The combined effect of the choices listed above can give rise to many options; although not all of them may really be meaningful and/or relevant, our software interface tries to be as flexible as possible to allow virtually all possibilities.
The actual choices are determined by the values of the three parameters COM_LCL (0=common and 1=local), THRESHOLD_SELECT_COMMONVTH,
THRESHOLD_SELECT_LOCALVTH (L: use values from LIS calibration in
TH_CALIB_ASIC,
TH_CALIB_ASIC_LCLVTH tables;
Q: use values from charge injection in
TH_CALIB_ASIC,
TH_CALIB_ASIC_LCLVTH tables;
R: use custom values in
RUN_PARAMETERS_ASIC, RUN_PARAMETERS_ASIC_LCLVTH tables).
Figure 2. Threshold choice in recipe creation.
Under normal circumstances, the values in the TH_CALIB_ASIC and TH_CALIB_ASIC_LCLVTH tables are used for PHYSICS and BEAM_TI_SCAN runs and those in the RUN_PARAMETERS_ASIC, RUN_PARAMETERS_ASIC_LCLVTH tables
are used for all other run types. However, through the combined usage of COM_LCL, THRESHOLD_SELECT_COMMONVTH and THRESHOLD_SELECT_LOCALVTH, any custom behavior can be obtained. We list below a few examples to clarify how this could be done.

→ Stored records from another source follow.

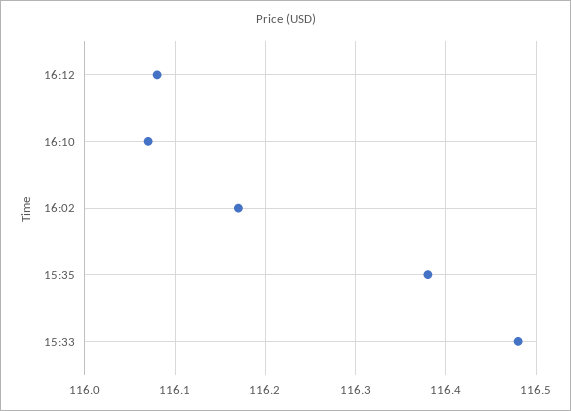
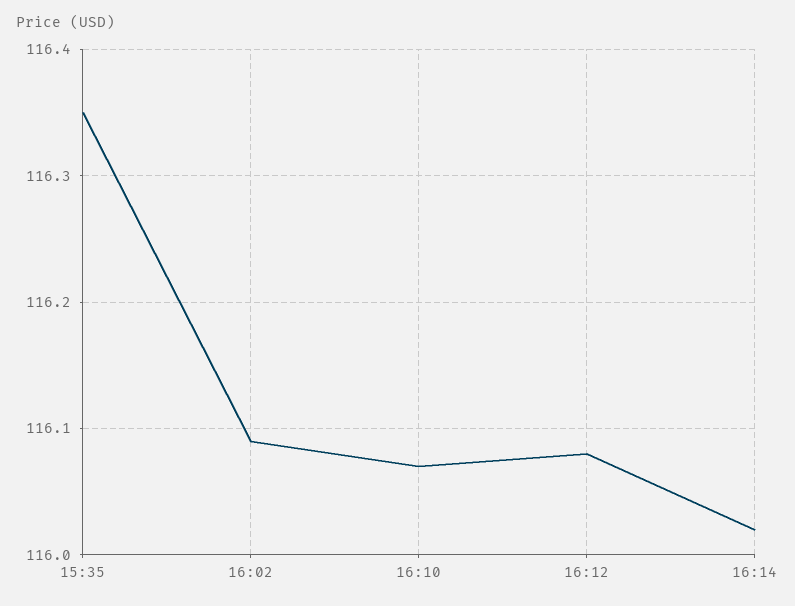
16:02: 116.17 -> 116.09
15:35: 116.38 -> 116.35
15:33: 116.48 -> none
16:14: none -> 116.02

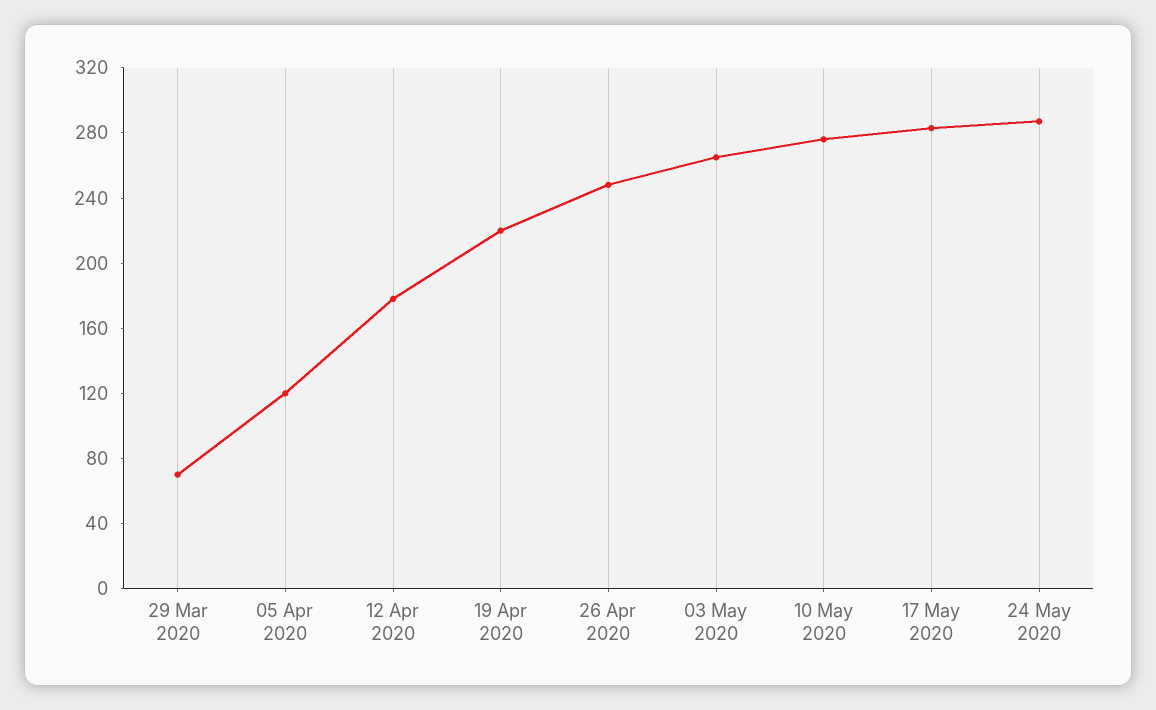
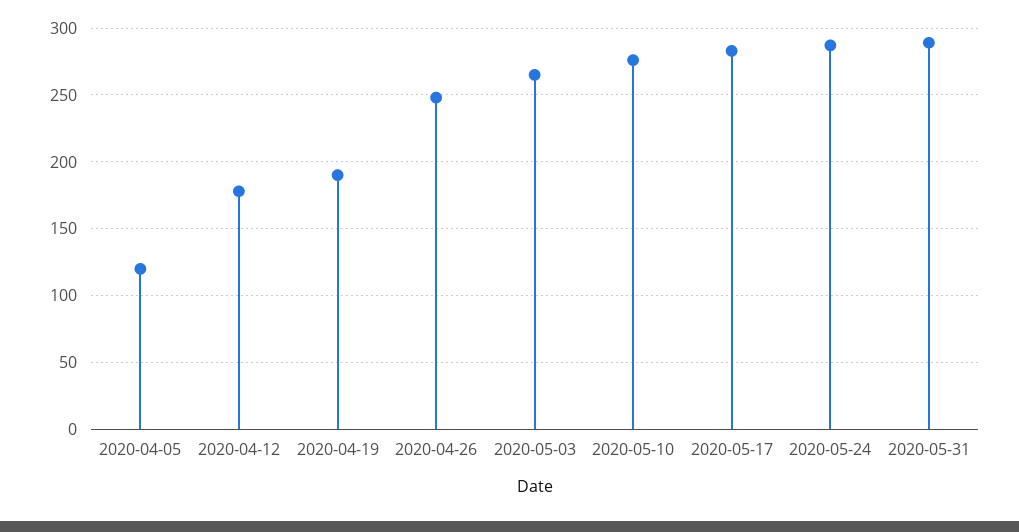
29 Mar 2020: 70 -> none
19 Apr 2020: 220 -> 190
2020-05-31: none -> 290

<Entry><Table>RUN_PARAMETERS_ASIC</Table><ProdDBId>EPA00036</ProdDBId><RunParameters><DBG_CIN desc="">...</DBG_CIN><DBG_CH desc="">...</DBG_CH><DBG_EN_IN desc="">...</DBG_EN_IN><COMMONVTHS desc="">...</COMMONVTHS><THRESHOLD_SELECT_COMMONVTH desc="R, L or Q">L</THRESHOLD_SELECT_COMMONVTH><EXT_SERIAL_IN desc="">...</EXT_SERIAL_IN></RunParameters></Entry><Entry><Table>RUN_PAR_ASIC_LCLVTH</Table><ProdDBId>EPA00036</ProdDBId><RunParameters><ThresholdData><BLOCK>0</BLOCK><LOCALVTH_CH0>...</LOCALVTH_CH0><LOCALVTH_CH1>...</LOCALVTH_CH1><LOCALVTH_CH2>...</LOCALVTH_CH2><LOCALVTH_CH3>...</LOCALVTH_CH3><LOCALVTH_CH4>...</LOCALVTH_CH4><LOCALVTH_CH5>...</LOCALVTH_CH5><LOCALVTH_CH6>...</LOCALVTH_CH6><LOCALVTH_CH7>...</LOCALVTH_CH7><THRESHOLD_SELECT_LOCALVTH>...</THRESHOLD_SELECT_LOCALVTH><COM_LCL>0x00</COM_LCL></ThresholdData>
...
<ThresholdData><BLOCK>7</BLOCK><LOCALVTH_CH0>...</LOCALVTH_CH0><LOCALVTH_CH1>...</LOCALVTH_CH1><LOCALVTH_CH2>...</LOCALVTH_CH2><LOCALVTH_CH3>...</LOCALVTH_CH3><LOCALVTH_CH4>...</LOCALVTH_CH4><LOCALVTH_CH5>...</LOCALVTH_CH5><LOCALVTH_CH6>...</LOCALVTH_CH6><LOCALVTH_CH7>...</LOCALVTH_CH7><THRESHOLD_SELECT_LOCALVTH>...</THRESHOLD_SELECT_LOCALVTH><COM_LCL>0x00</COM_LCL></ThresholdData></RunParameters></Entry>
Example PHYSICS run with custom settings
Under normal circumstances, in PHYSICS and BEAM_TI_SCAN runs,
local thresholds from the TH_CALIB_ASIC_LCLVTH table will
be used. Suppose that, instead, you want to set one specific channel of one specific ASIC,
say channel 36 (configuration register block 4, channel 4) of EPA00036,
to use custom threshold values Vth1=0x11, Vth2=0x22, Vth3==0x33.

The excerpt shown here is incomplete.